Darbe girişimi ardından İmralı'da bulunan Abdullah Öcalan'ın durumunda kaygı duyduklarını dile getiren Tuncel, Öcalan ile görüşmesinin sağlanması için DBP olarak bir takım eylem ve etkinlikler düzenleyeceklerini ifade ederek, şunları söyledi: 
 
"İmralı Adası'nda bulunan Abdullah Öcalan'a yönelik son dönemlerde ortaya atılan iddalar, söylediğimiz darbe dinamiğinin hangi çerçevede devreye konulduğunu çok net olarak gösteriyor.
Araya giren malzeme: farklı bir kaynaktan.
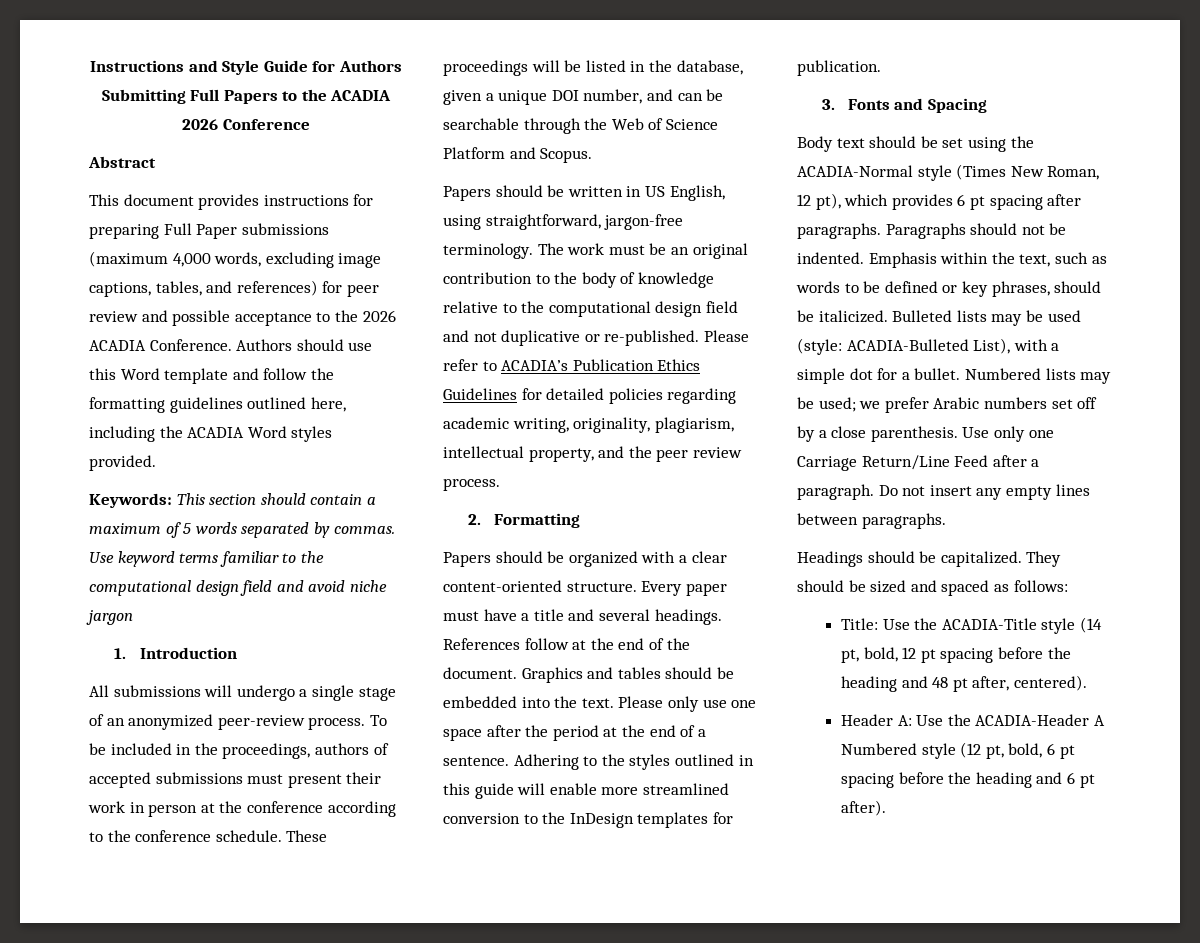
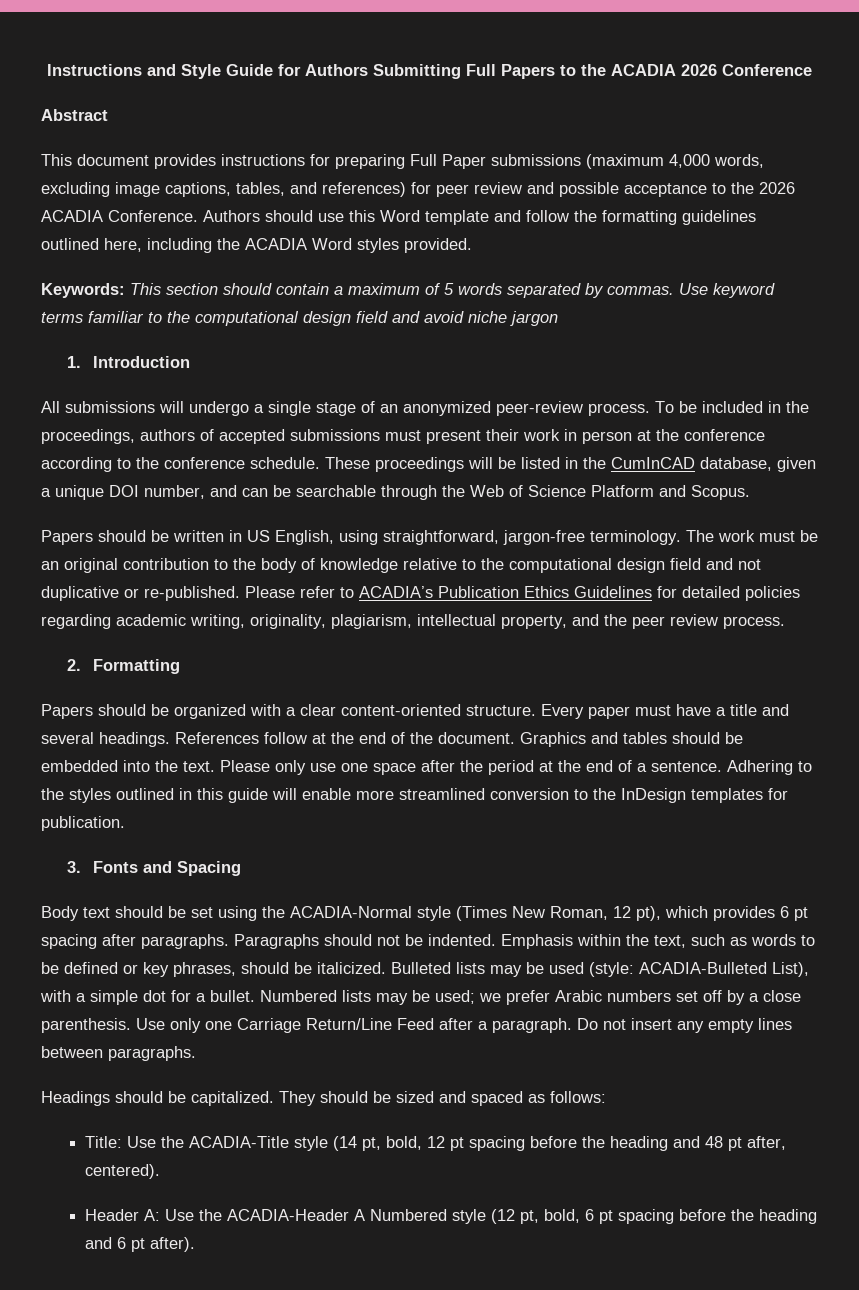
- These proceedings will be listed in the database, given a unique DOI number, and can be searchable through the Web of Science Platform and Scopus.
+ These proceedings will be listed in the CumInCAD database, given a unique DOI number, and can be searchable through the Web of Science Platform and Scopus.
Hükümete yakın basının İmralı'da Abdullah Öcalan'a da yönelik darbecilerin bir girişiminin olduğunu ve bunun engellendiğine yönelik haberleri var. Son olarak, Adalet Bakanı, İmralı'da bir problemin olmadığına dair bir açıklama yaptı. Ama bütün bunlara rağmen, ortaya çıkan bu iddialar, Kürt halkı başta olmak üzere Türkiye demokrasi güçlerini ve bizleri endişelendiriyor. Ortaya çıkan bu haberler bile aslında tehlikenin çok ciddi olduğunu, henüz bertaraf edilmediğini ve İmralı'da Sayın Öcalan başta olmak üzere orada bulunanların yaşam haklarının tehlikede olduğuna dair çok ciddi imareler ortaya koymaktadır. Dolayısıyla bunun gidierilmesi gerekiyor. Bunu giderecek olan da AKP hükümetidir. Adalet Bakanlığı'nın açıklama yapması yetmez. Derhal, zaman geçirilmeden Öcalan'ın avukatları, ailesi veya bağımsız bir heyetin İmralı'ya giderek, oradaki koşulları yerinde görmesi gerekiyor. DBP olarak, örgütlü olduğumuz her yerde Sayın Öcalan'ın durumu netleşene kadar, demokratik tepkimizi ortaya koyma konusunda bir programımız olacak. Mesele sadece Sayın Öcalan değil, aslında Sayın Öcalan şahsında Kürt halkının ve Türkiye'nin demokrasinin geleceğidir. Dün yapılan bir açıklamada, Öcalan'ın avukatlarının başvurularına Bursa Cumhuriyet Savcılığı'nın verdiği cevapta, savcılığın İmralı Adası'nda 3 ay boyunca her türlü iletişimin yasaklandığı açıklanması, aslında bizim kaygıların ne kadar haklı olduğunu da bir kez daha gösteriyor."